Find the line that contains "Judy Finck |", then repeat it and each line after it to the end of the records, exactly.

§ Input records
- Opening Delimiter -

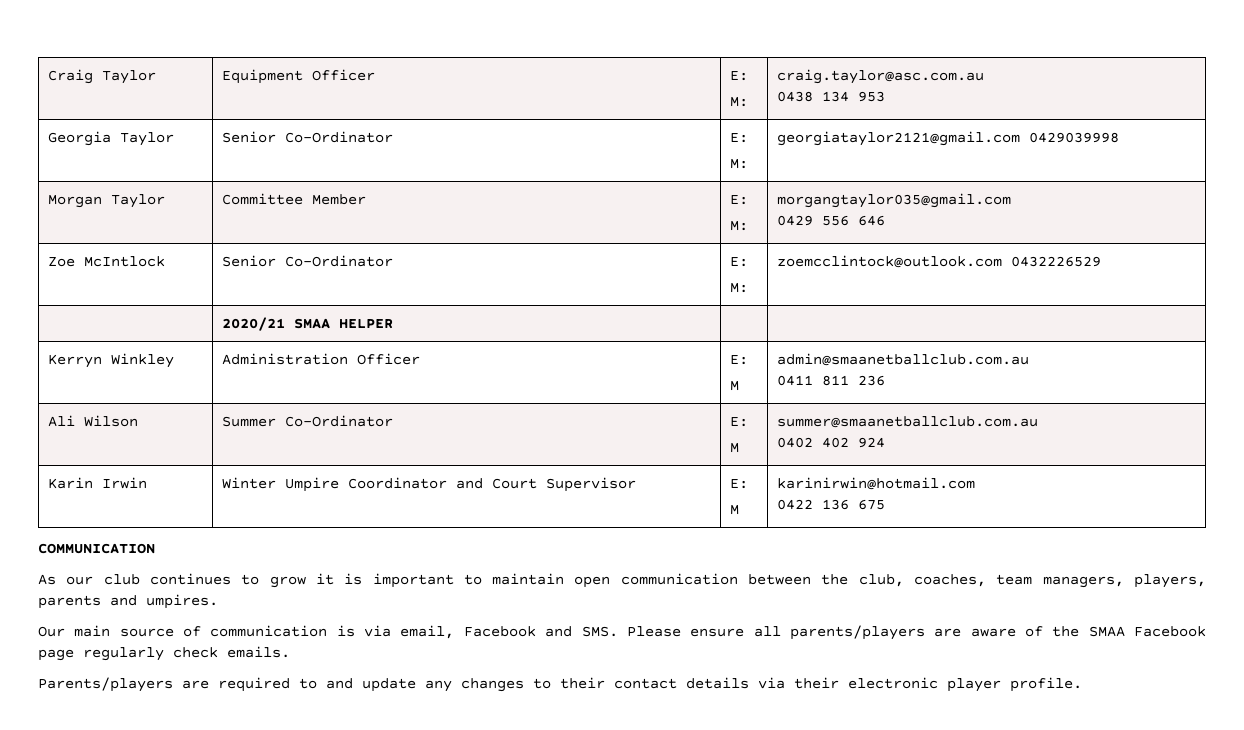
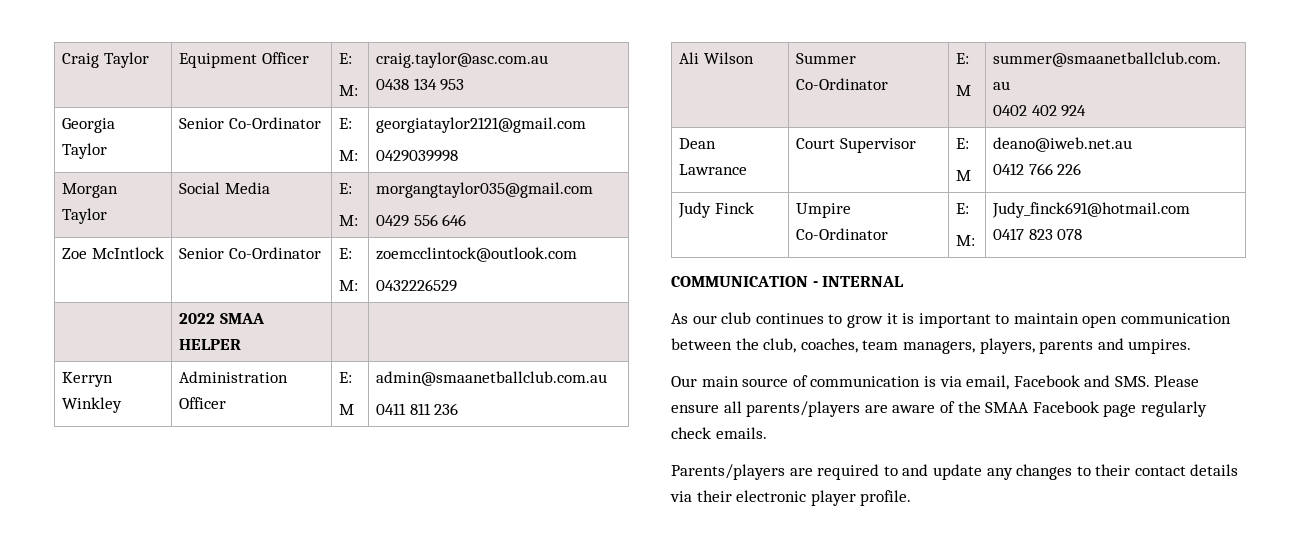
  Georgia Taylor | Senior Co-Ordinator | E:
- M: | georgiataylor2121@gmail.com 0429039998
+ M: | georgiataylor2121@gmail.com
+ 0429039998
- Morgan Taylor | Committee Member | E:
+ Morgan Taylor | Social Media | E:
  Zoe McIntlock | Senior Co-Ordinator | E:
- M: | zoemcclintock@outlook.com 0432226529
+ M: | zoemcclintock@outlook.com
+ 0432226529
- | 2020/21 SMAA HELPER | |
+ | 2022 SMAA HELPER | |
- Karin Irwin | Winter Umpire Coordinator and Court Supervisor | E:
- M | karinirwin@hotmail.com
- 0422 136 675
+ Dean Lawrance | Court Supervisor | E:
+ M | deano@iweb.net.au
+ 0412 766 226
+ Judy Finck | Umpire Co-Ordinator | E:
+ M: | Judy_finck691@hotmail.com
+ 0417 823 078
- COMMUNICATION
+ COMMUNICATION - INTERNAL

- Closing Delimiter -

§ Output for this task
+ Judy Finck | Umpire Co-Ordinator | E:
+ M: | Judy_finck691@hotmail.com
+ 0417 823 078
- COMMUNICATION
+ COMMUNICATION - INTERNAL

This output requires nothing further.